The internet and the opinion pages are alive with examples of harsh sentences handed out to the indigent clients of public defenders. "How could my client get life in prison in California for stealing a pair of pants while Manafort gets 47 months?" writes former Public Defender Rachel Marshall Sunday in an OpEd piece here in the Washington Post.
The question isn't why Manafort got 47 months. The question and conversation we need to be having is why a poor man with two priors decades old was sentenced to prison for life for stealing a pair of pants in a scheme to obtain money to buy a car seat for his new born son?
Judge Ellis, who sentenced Manafort was quoted over the weekend asking if anyone criticizing the sentence has ever spent a week in prison, or even a day? That is the conversation we need to be having.
Prison has a destructive effect on the individual and the soul.
Think for a moment the destructive effect on you-Ms. Reader- and your family, if you were incarcerated for six months. Would your bills be paid? Would you lose your house, your car, your credit rating? How would it affect your family? Assume an average life span of seventy five years. An eight year sentence takes ten percent of that precious time away. If you're 70 and statistically will not live until 80, would you celebrate a five year sentence? Does anybody truly think spending your remaining years behind bars, away from family and decent health care, is a lenient sentence? Have you ever woken up in the middle of the night sick? Take a Tylenol or a cough medicine or go to the ER. Good luck getting care within ten hours if you wake up at 2AM ill in prison. You sit and suffer with your fate in the hands of people who resent your presence and enjoy seeing you suffer.

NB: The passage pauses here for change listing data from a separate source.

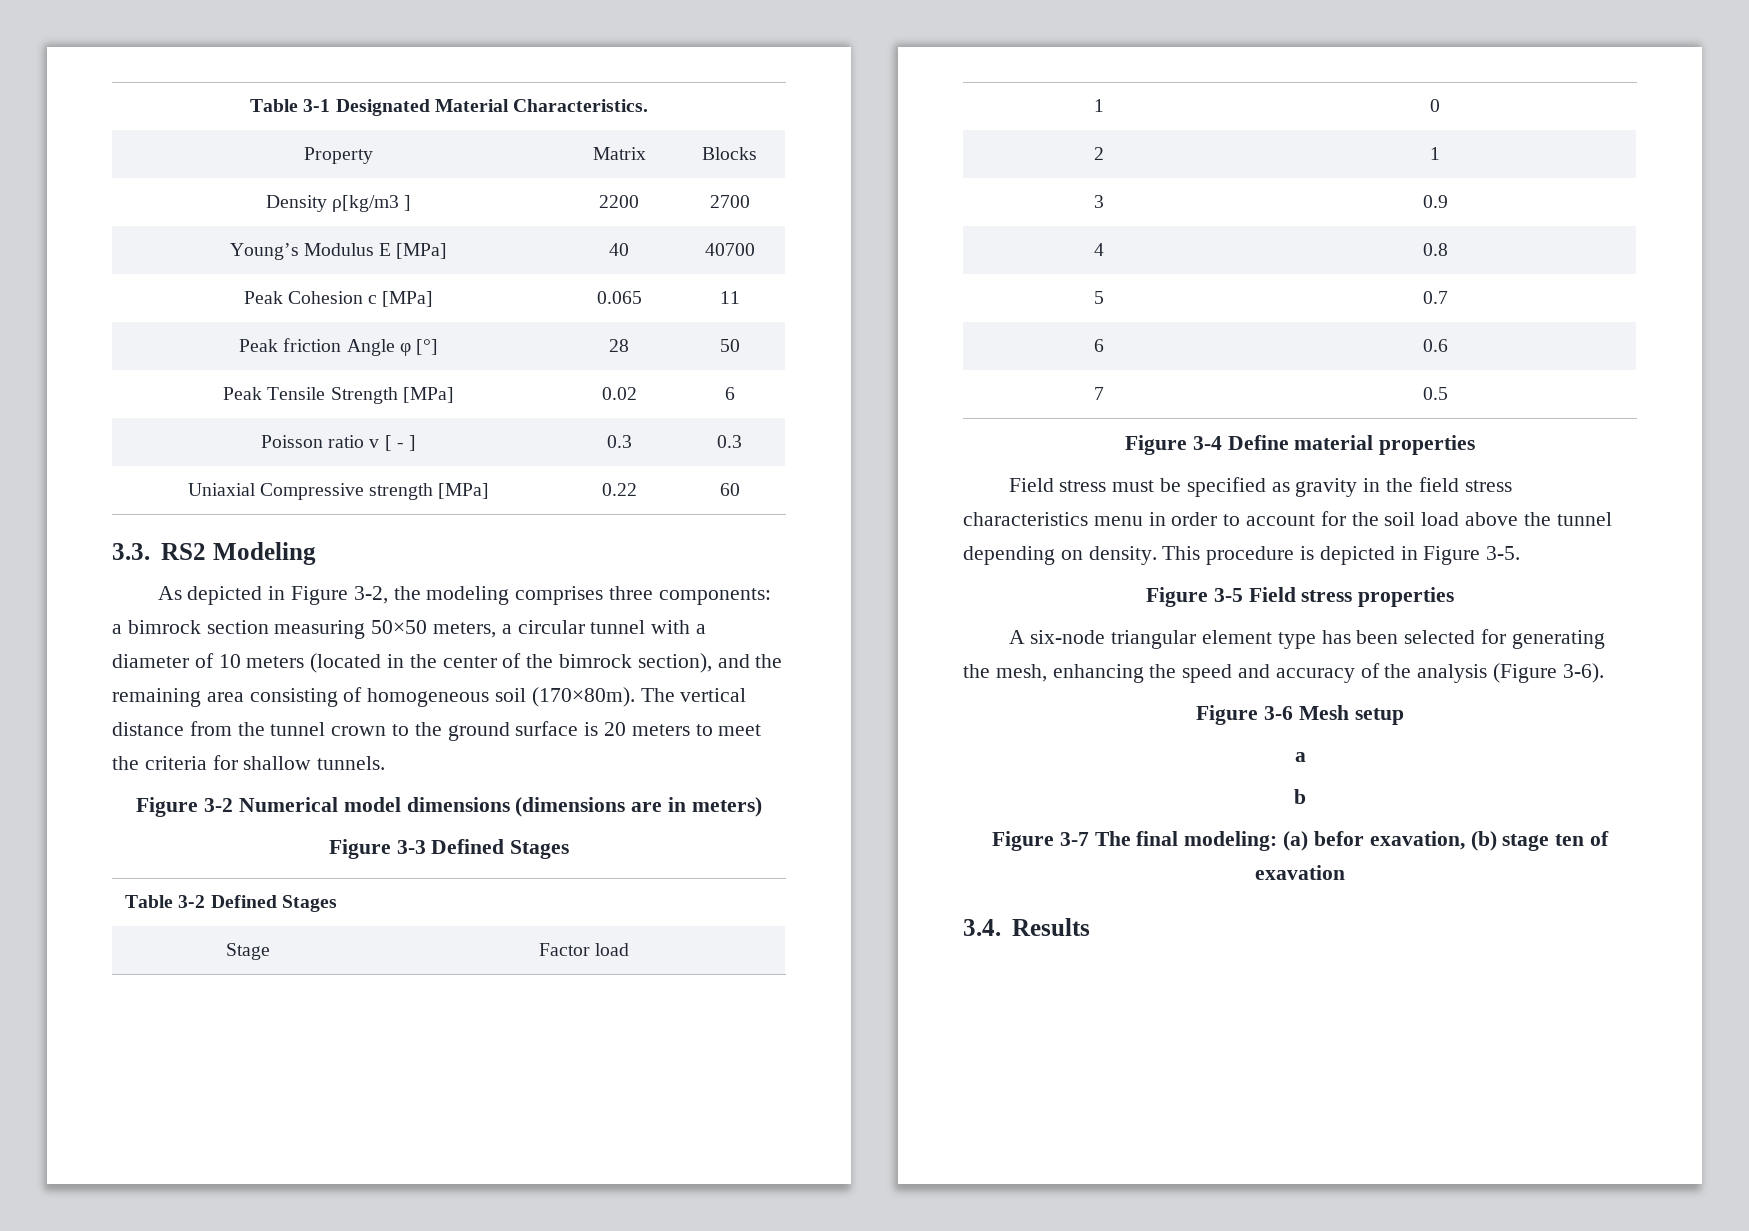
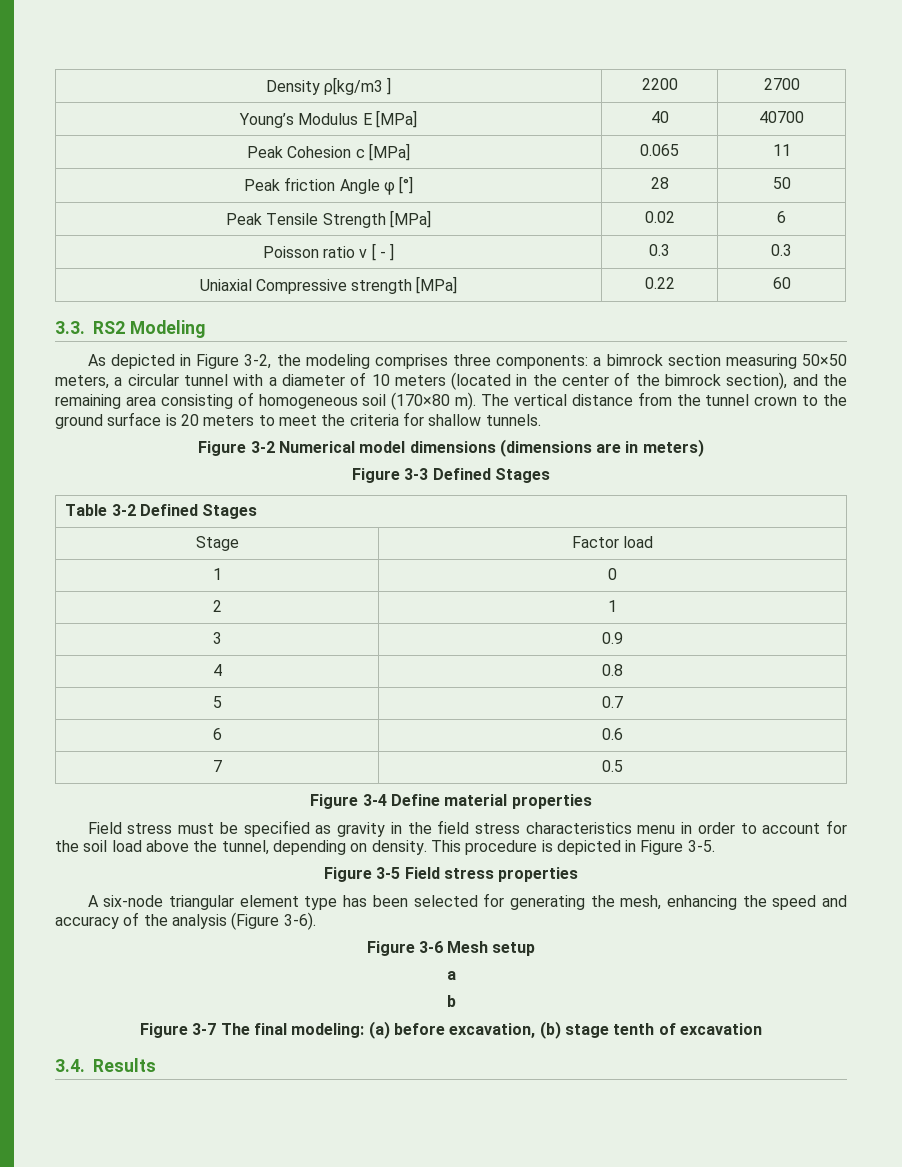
- Table 3-1 Designated Material Characteristics.
- Property | Matrix | Blocks
- As depicted in Figure 3-2, the modeling comprises three components: a bimrock section measuring 50×50 meters, a circular tunnel with a diameter of 10 meters (located in the center of the bimrock section), and the remaining area consisting of homogeneous soil (170×80m).
+ As depicted in Figure 3-2, the modeling comprises three components: a bimrock section measuring 50×50 meters, a circular tunnel with a diameter of 10 meters (located in the center of the bimrock section), and the remaining area consisting of homogeneous soil (170×80 m).
- Field stress must be specified as gravity in the field stress characteristics menu in order to account for the soil load above the tunnel depending on density.
+ Field stress must be specified as gravity in the field stress characteristics menu in order to account for the soil load above the tunnel, depending on density.
- Figure 3-7 The final modeling: (a) befor exavation, (b) stage ten of exavation
+ Figure 3-7 The final modeling: (a) before excavation, (b) stage tenth of excavation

And what of the deterrent effect? How many middle-aged white men who are lobbyists in DC sat around Saturday night and plotted to commit crimes and evade taxes because they see what happened to Manafort as a slap on the wrist and are willing to risk what he is going through?

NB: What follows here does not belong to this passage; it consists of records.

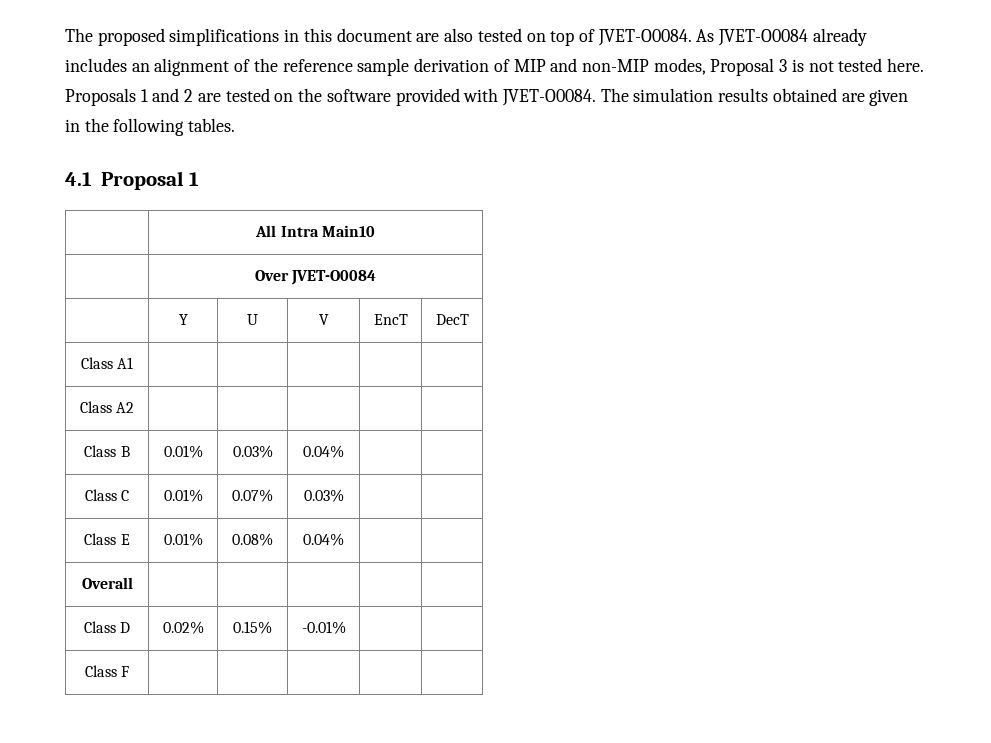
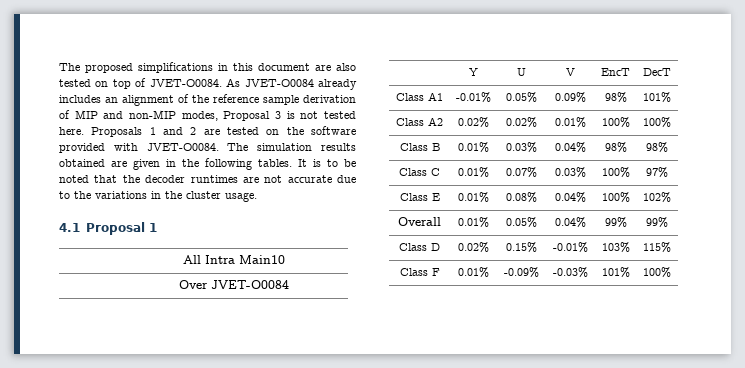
+ It is to be noted that the decoder runtimes are not accurate due to the variations in the cluster usage.
- Class A1 | | | | |
- Class A2 | | | | |
+ Class A1 | -0.01% | 0.05% | 0.09% | 98% | 101%
+ Class A2 | 0.02% | 0.02% | 0.01% | 100% | 100%
- Class B | 0.01% | 0.03% | 0.04% | |
+ Class B | 0.01% | 0.03% | 0.04% | 98% | 98%
- Class C | 0.01% | 0.07% | 0.03% | |
+ Class C | 0.01% | 0.07% | 0.03% | 100% | 97%
- Class E | 0.01% | 0.08% | 0.04% | |
+ Class E | 0.01% | 0.08% | 0.04% | 100% | 102%
- Overall | | | | |
+ Overall | 0.01% | 0.05% | 0.04% | 99% | 99%
- Class D | 0.02% | 0.15% | -0.01% | |
+ Class D | 0.02% | 0.15% | -0.01% | 103% | 115%
- Class F | | | | |
+ Class F | 0.01% | -0.09% | -0.03% | 101% | 100%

Slap on the wrist? You go to a detention facility and be confined to a wheel chair and spend endless hours pondering what another human being is going to sentence you to. "You can beat the rap, but not the ride." Manafort did neither.
The conversation we need to be having as criminal defense attorneys is the disastrous affect prison has on people. That a year in prison affects a person's life for the next five years and five years in prison creates obstacles that most people will never overcome.
The conversation we should be having is why we have a system that allows prosecutors to threaten people with decades of time for crimes that do not physically hurt anyone. Tax evasion is bad. What Manafort did does not affect your blogger or you in the least. If Manafort had never been caught, life would have gone on unaffected for all of us.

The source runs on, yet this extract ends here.